Wonder why Borio is right? Because real imbalances (actual recessions) are much shallower than financial crises. And the latter are getting worse. Here's the US evidence:

Now, some think this is the proverbial Scary Chart because it shows how things got worse. But surely, the Real Scary Chart must reference the problem today and posit it into tomorrow, right? Well, hold on, for the imbalances responsible for the last blue line swing up in the chart above are not going away. In fact, the financial imbalance are getting stronger.
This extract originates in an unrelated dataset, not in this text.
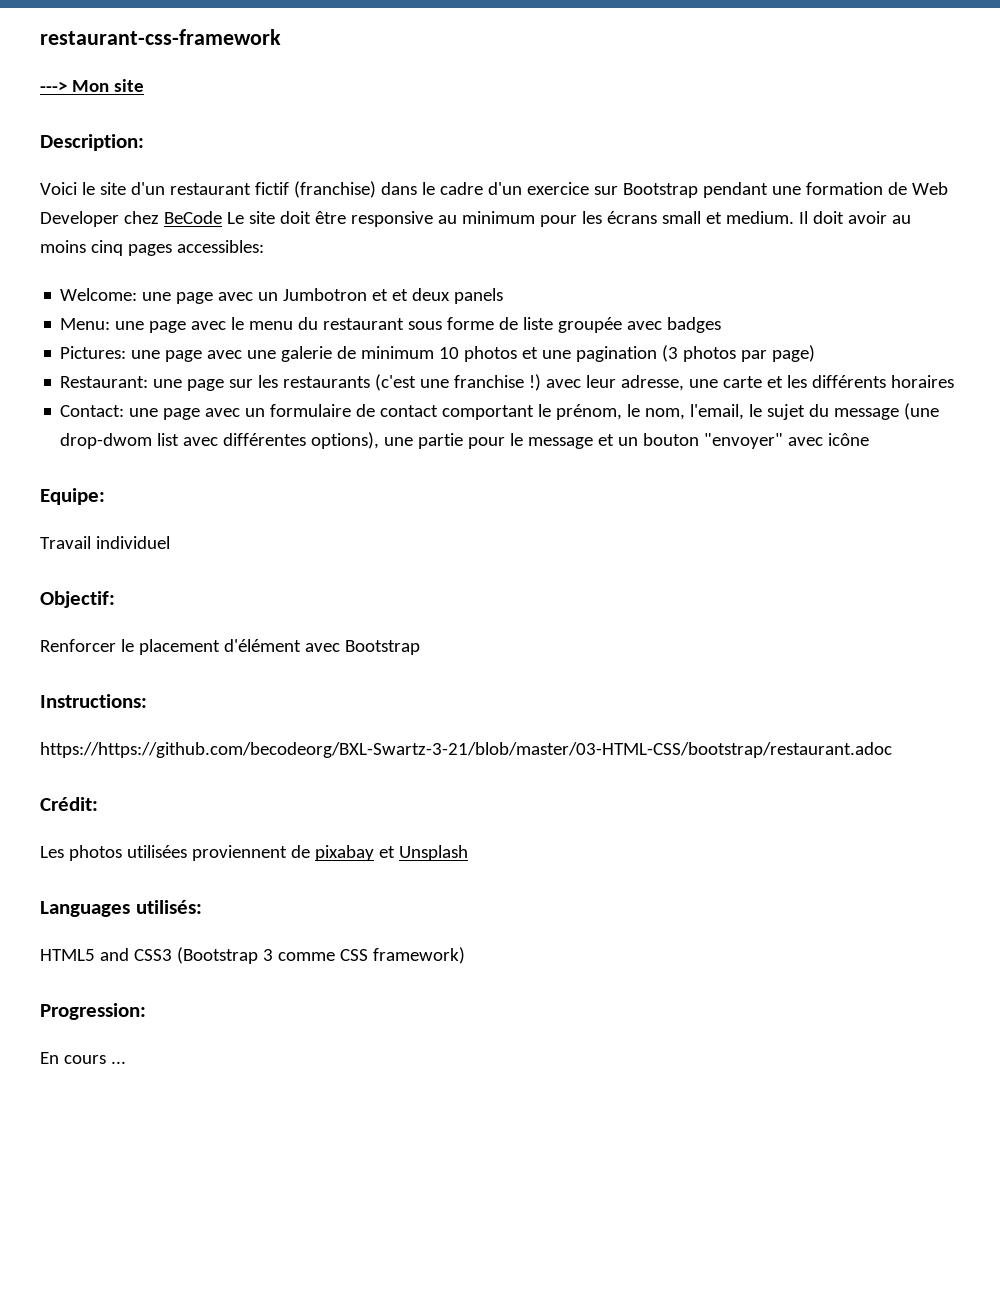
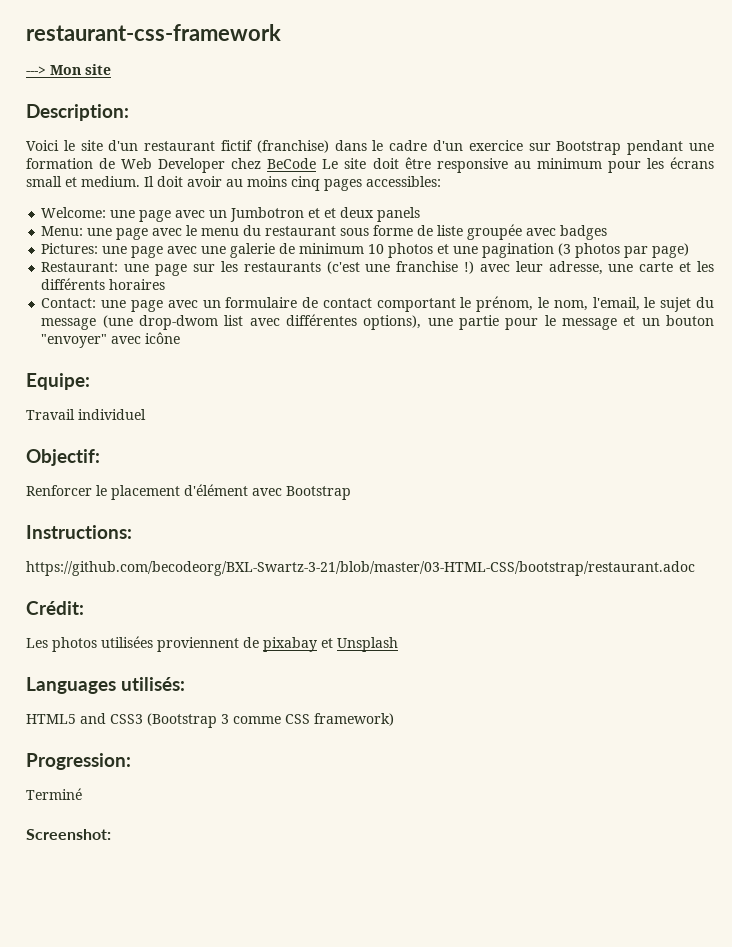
[40,742,892,758] https://https://github.com/becodeorg/BXL-Swartz-3-21/blob/master/03-HTML-CSS/bootstrap/restaurant.adoc -> [26,561,695,576] https://github.com/becodeorg/BXL-Swartz-3-21/blob/master/03-HTML-CSS/bootstrap/restaurant.adoc
[40,1052,126,1064] En cours ... -> [26,788,82,800] [26,829,111,840] Terminé // Screenshot:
Take a look at the following chart:


Note: Bank loans include cross-border and locally extended loans to non-banks outside the United States.
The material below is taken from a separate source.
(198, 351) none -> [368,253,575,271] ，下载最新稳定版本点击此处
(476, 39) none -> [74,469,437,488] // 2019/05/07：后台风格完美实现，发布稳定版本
Get the point? Take 2008 crisis peak when USD swap lines were feeding all foreign banks operations in the U.S. and USD credit was around USD6 trillion. Since 'repairs' were completed across the European and other Western banking and financial systems, the pile of debt denominated in the USD has… increased. By mid-2014 it reached above USD9 trillion. That is 50% growth in under 6 years.

However, the above is USD stuff... the Really Really Scary Chart should up the ante on the one above and show the same happening broader, outside just the USD loans.
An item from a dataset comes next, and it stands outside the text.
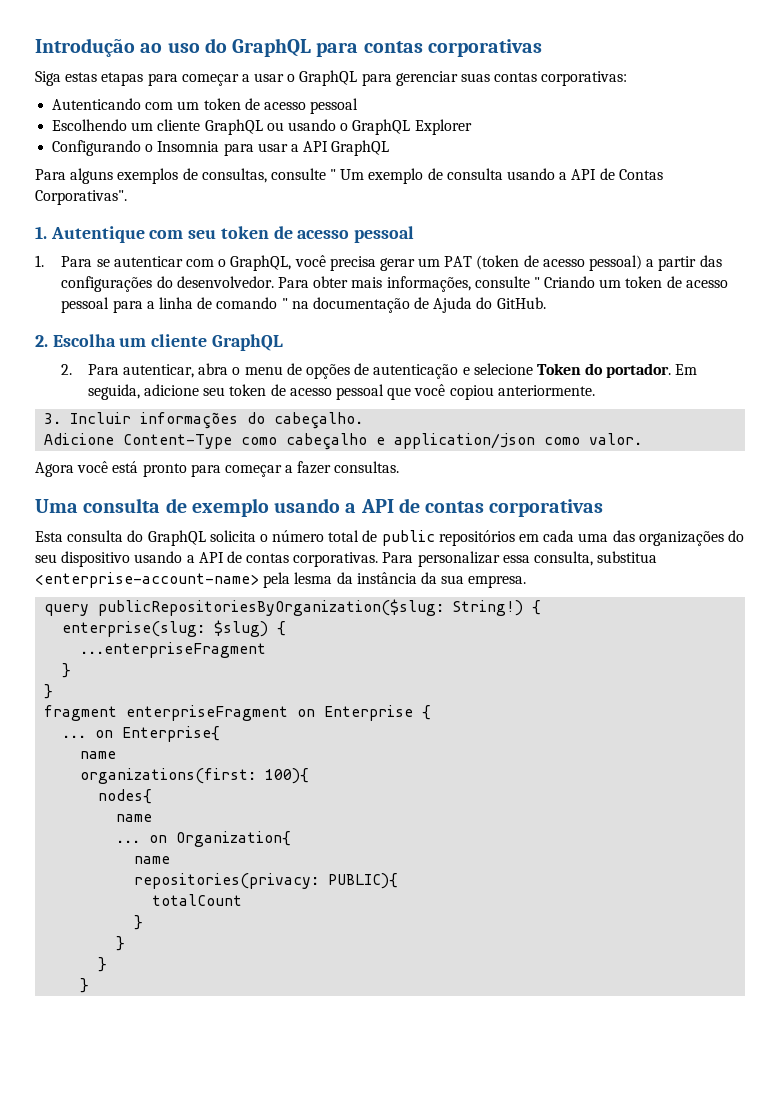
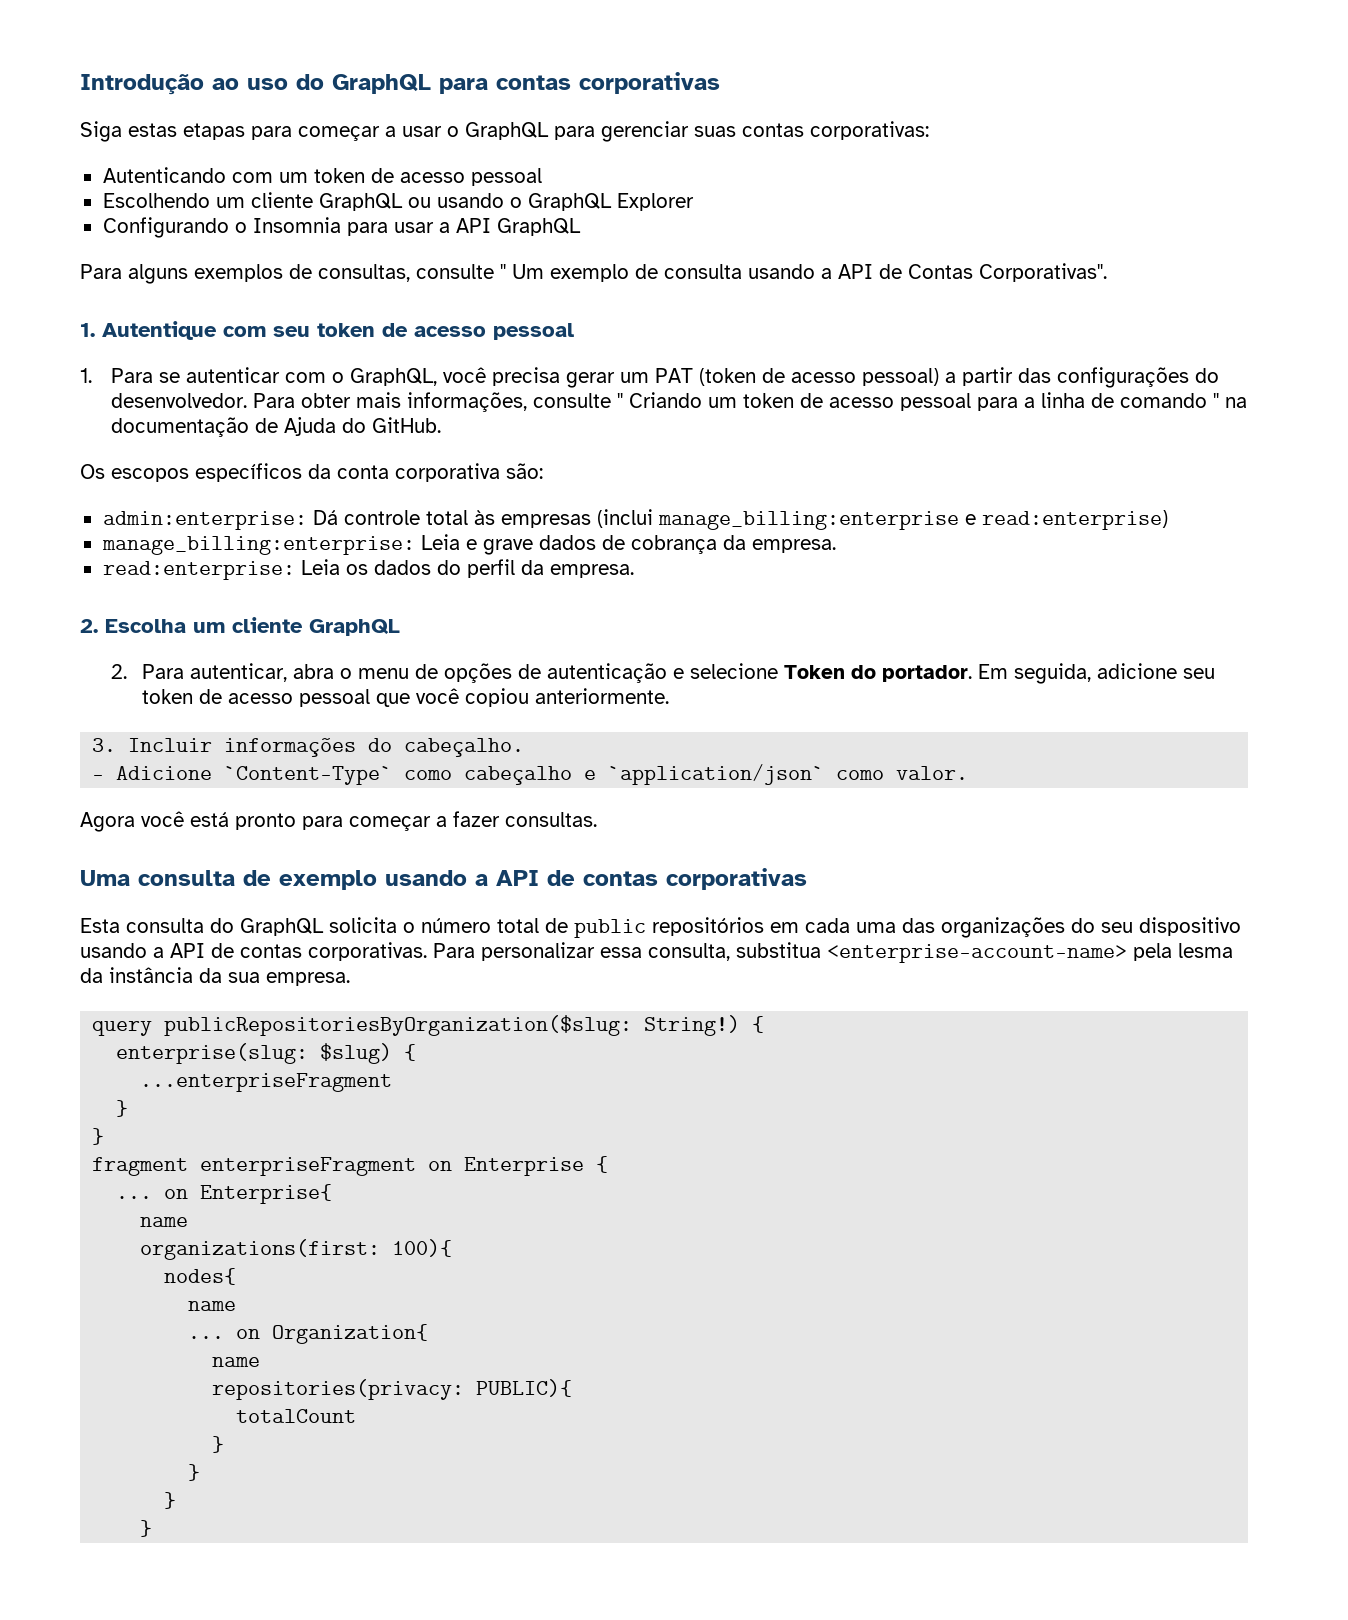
(546, 303) none -> [80,463,543,482] [102,509,1168,530] [101,534,836,555] [102,559,634,580] // Os escopos específicos da conta corporativa são: // admin:enterprise: Dá controle total às empresas (inclui manage_billing:enterprise e read:enterprise) // manage_billing:enterprise: Leia e grave dados de cobrança da empresa. // read:enterprise: Leia os dados do perfil da empresa.
[44,433,233,449] Adicione Content-Type -> [92,766,393,785] - Adicione `Content-Type`
[394,433,536,449] application/json -> [608,764,825,785] `application/json`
So behold the real Dracula popping his head from the darkness of the Monetary Stability graveyards:



Yep.  Now we have it: debt (already in an overhang) is rising, systemically, unhindered, as cost of debt falls. Like a drug addict faced with a flood of cheap crack on the market, the global economy continues to go back to the needle. Over and over and over again.

Anyone up for a reversal of the yields? Jump straight to the first chart… and hold onto your seats, for the next upswing in the blue line is already well underway. And this time it will be again different... to the upside...

Friday, June 6, 2014

6/6/2014: Credit to Irish Resident Enterprises: Q1 2014


Since time immemorial (ok, since around 2009) Irish Government after Irish Government has been promising the restoration of functioning credit markets. Targets were set for the banks to lend out to non-financial (aka real economy) enterprises. Targets were repeatedly met. Banks have talked miles and miles about being open for lending, approving loans etc etc etc. And credit continued to fall and fall and fall...

And so the story repeats once again in Q1 2014. Central Bank latest data on credit advanced to Irish resident private sector enterprises attests to the lifeless, deleveraging-bound, zombified banking sector.



  • Credit advanced to financial intermediation companies is down 3.63% in Q1 2014 compared to Q4 2014. This marks 9th consecutive quarter of declines. Since Q4 2008, credit has fallen in 11 quarters, and actually it has fallen in 12, since Q4 2011 rise was down to reclassifications being factored into the equation for the first time. Worse than that, majority of declines came since the current Government took office, not before. 
  • Credit advanced to financial intermediation and property sectors fell 4.05% q/q in Q1 2014. The fall was steeper than in Q4 2013 compared to Q3 2013 and also marks ninth consecutive quarterly decline in the series or 11th if we are to control for 2011 reclassifications.
  • Excluding financial intermediation and property, credit advanced to Irish resident non-financial companies ex-property sector has fallen 1.31% q/q in Q1 2014. This marks fourth consecutive quarterly fall. Credit to the real economy is now down in 20 quarters since Q4 2008. Since the current Government came into office, credit to these companies is down in 10 quarters out of 12.
  • Total credit advanced to Irish resident enterprises was down 3.49% q/q in Q1 2014 - steeper than the decline of 3.07% recorded in Q4 2013, and marking ninth consecutive quarter of declines (11th, if reclassifications are ignored).
So keep that hope alive... one day, some day... things will be better. Do not forget to give credit to the Government and the Central Bank - they predicted this 'betterment' years ago and like a stopped clock, one day they will be proven right...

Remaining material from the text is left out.